Warum habe ich sie noch nicht kennen gelernt? Sie verstarb als Du ein Jahr
alt warst.
Hast du Bilder von ihr und deinem Vater? Ja!
Kann ich sie sehen? Ja, sicherlich nur nicht jetzt. Dein Bruder ist
aufgewacht und ich muss mich nun um ihn kümmern.
Mama, frage ich noch, du wirst doch den Vater von Ben anrufen, nicht war?
Ja, versprochen.
Über die Fotos lernte ich den anderen Teil von meiner Familie besser kennen
und sprach viel mit meinen Eltern darüber.

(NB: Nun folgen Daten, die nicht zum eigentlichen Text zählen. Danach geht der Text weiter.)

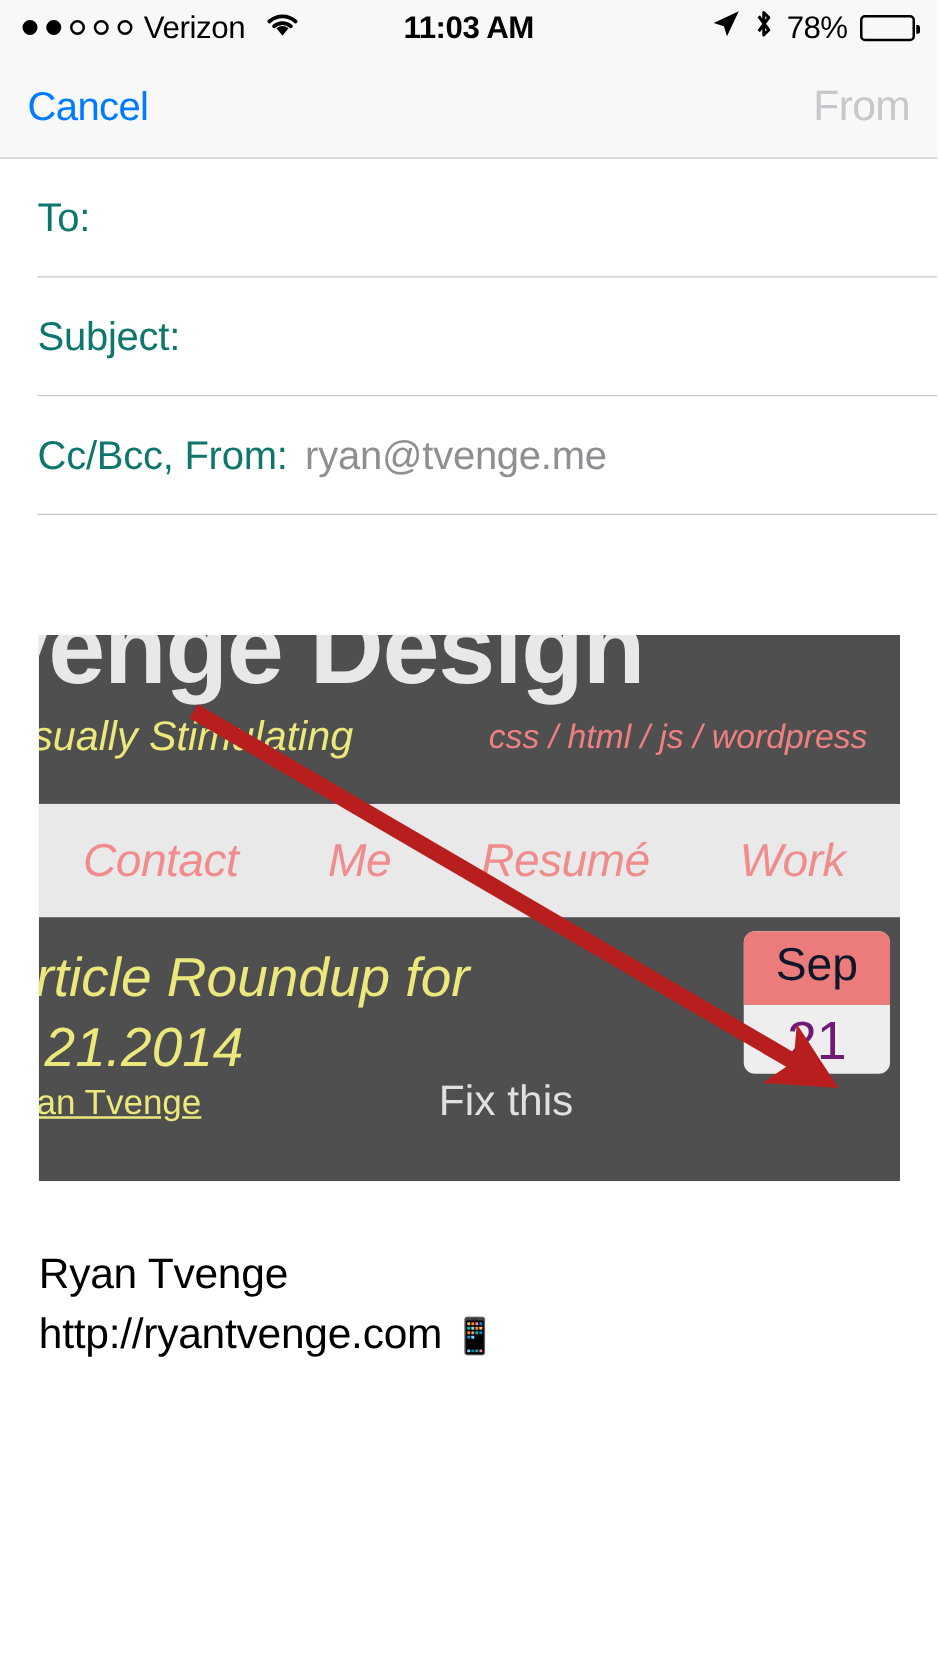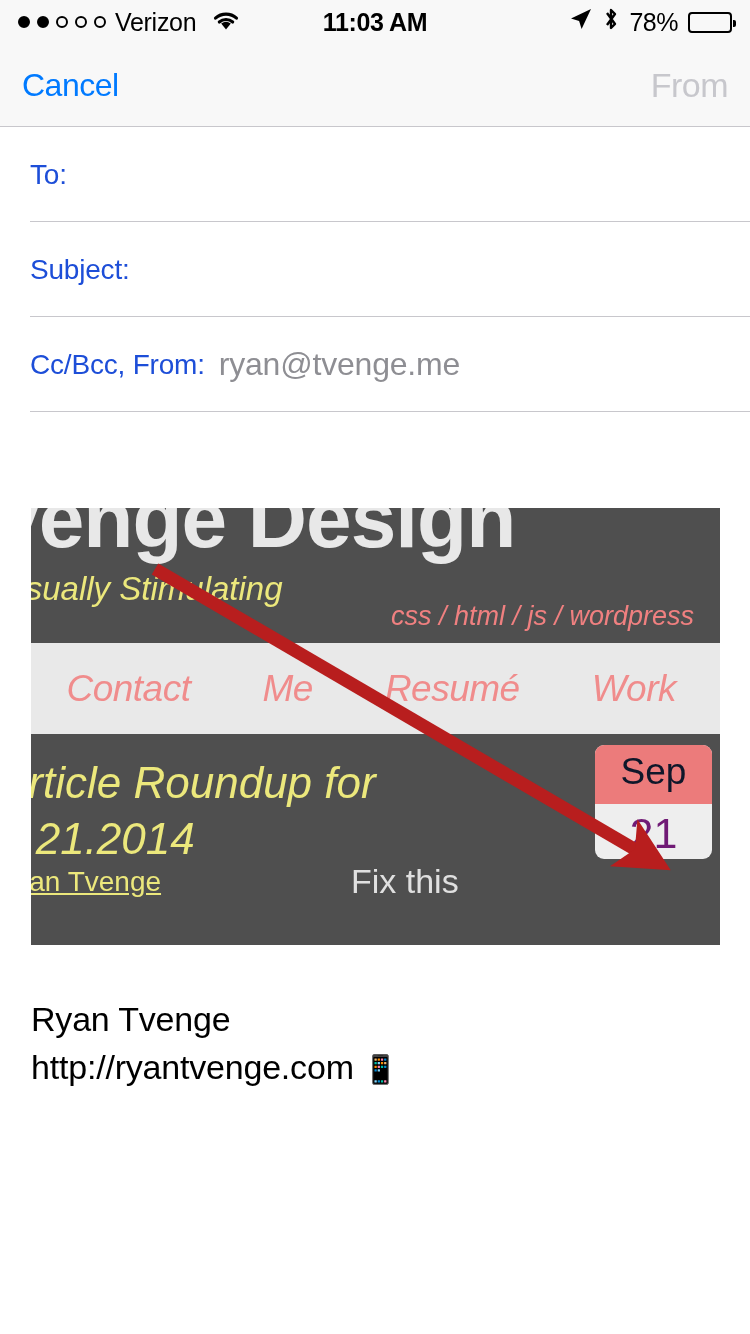--- a/index.html
+++ b/index.html
@@ -74,21 +74,21 @@
     position:relative;
     height:95px;
     display:flex; align-items:center;
     padding-left:30px;
   }
   .field-row:after{
     content:""; position:absolute; left:30px; right:0; bottom:0;
     height:1px; background:#c8c7cc;
   }
   .field-label{
-    font-size:28px; color:#1d4ed8; letter-spacing:-0.2px;
+    font-size:32px; color:#0f766e; letter-spacing:-0.2px;
   }
   .field-value{
     font-size:32px; color:#8e8e93; letter-spacing:-0.2px;
     margin-left:14px;
   }
 
   
   .mail-body{ position:relative; background:#fff; }
   .attachment-wrap{
     position:relative;
@@ -114,21 +114,20 @@
   }
   .site-tagline{
     position:absolute; left:-34px; top:62px;
     font-size:33px; font-style:italic; color:#ece87c;
     white-space:nowrap;
   }
   .site-stack{
     position:absolute; right:26px; top:66px;
     font-size:27px; font-style:italic; color:#f08080;
     white-space:nowrap;
-    margin-top:27px;
   }
   .site-nav{
     height:91px; background:#e9e9e9;
     display:flex; align-items:center; justify-content:flex-end;
     gap:72px; padding-right:44px;
   }
   .site-nav-item{
     font-size:37px; font-style:italic; color:#f08c8c;
     letter-spacing:-0.5px; white-space:nowrap;
   }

Leider konnten meine Eltern die Voreingenommenheit der Bürger nicht ganz aus der Welt schaffen. Daher zogen wir nach einigen Jahren nach Berlin zurück.
Dort besuchte ich eine Schule,, wo es nichts ungewöhnliches mehr war, dass ich eine andere Hautfarbe besaß. Sehr bald fand ich viele neue Freunde und fing endlich wieder an zu leben. Nach dem Abitur gründeten Claudia und ich einen
Selbsthilfeverein, der sich intensiv für solche Belange einsetzt und den
Betroffenen unterstützend zur Seite steht.